=== Section Start ===

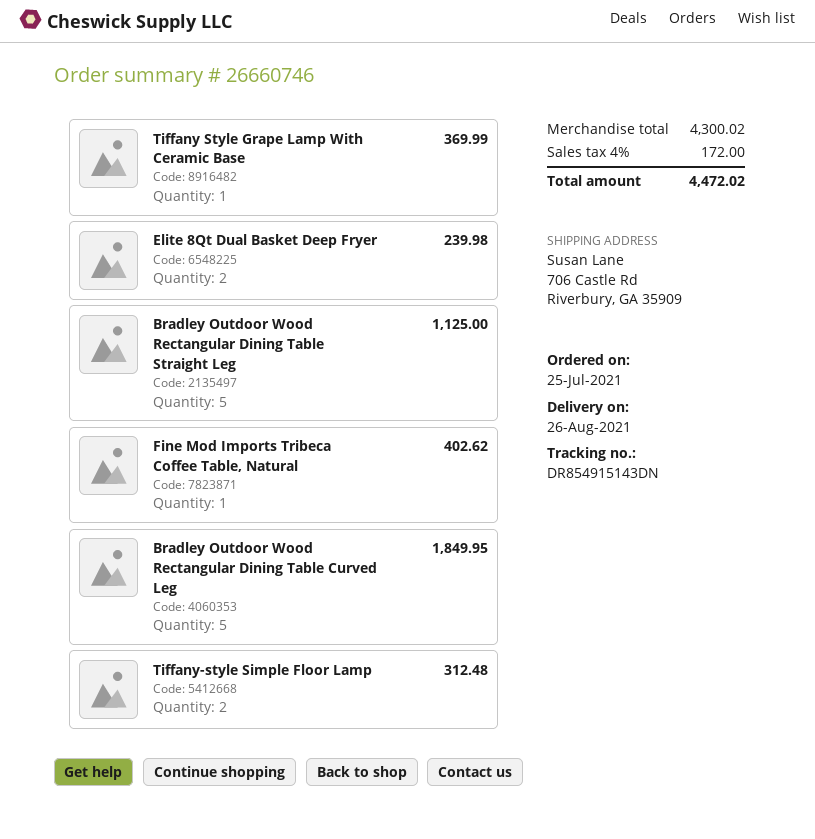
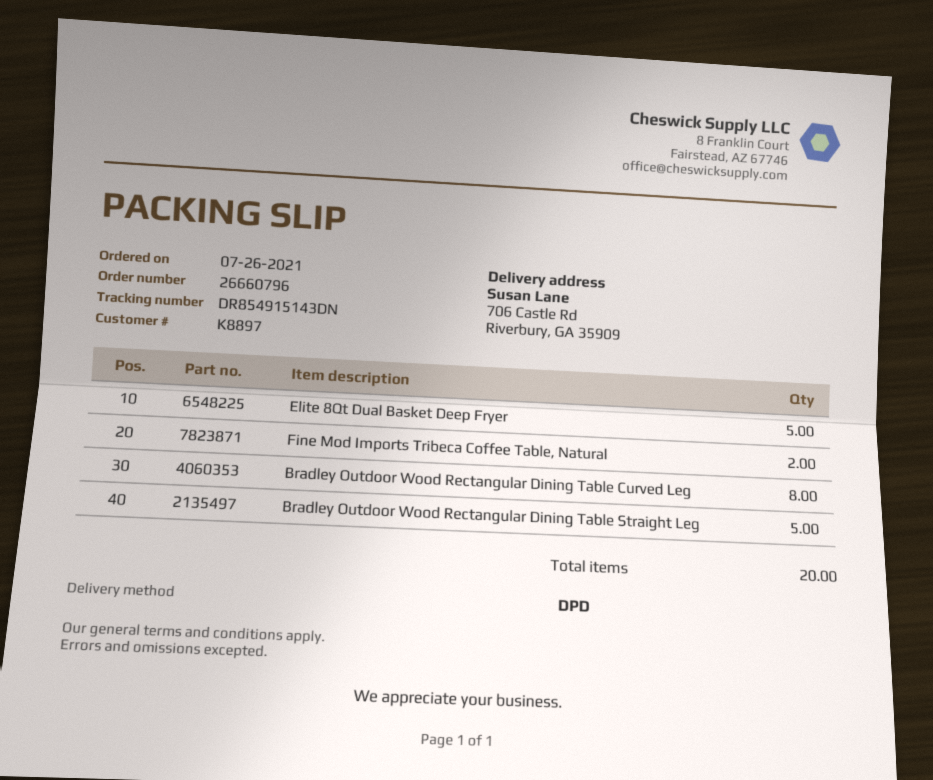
order number: 26660746 -> 26660796
order date: 2021-07-25 -> 2021-07-26
Tiffany Style Grape Lamp With Ceramic Base: 1 -> none
Elite 8Qt Dual Basket Deep Fryer: 2 -> 5
Fine Mod Imports Tribeca Coffee Table, Natural: 1 -> 2
Bradley Outdoor Wood Rectangular Dining Table Curved Leg: 5 -> 8
Tiffany-style Simple Floor Lamp: 2 -> none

=== Section End ===

[PROBLEM STATEMENT] In the listing above, find each line with the word "Tiffany" and copy it.

[RESPONSE]
Tiffany Style Grape Lamp With Ceramic Base: 1 -> none
Tiffany-style Simple Floor Lamp: 2 -> none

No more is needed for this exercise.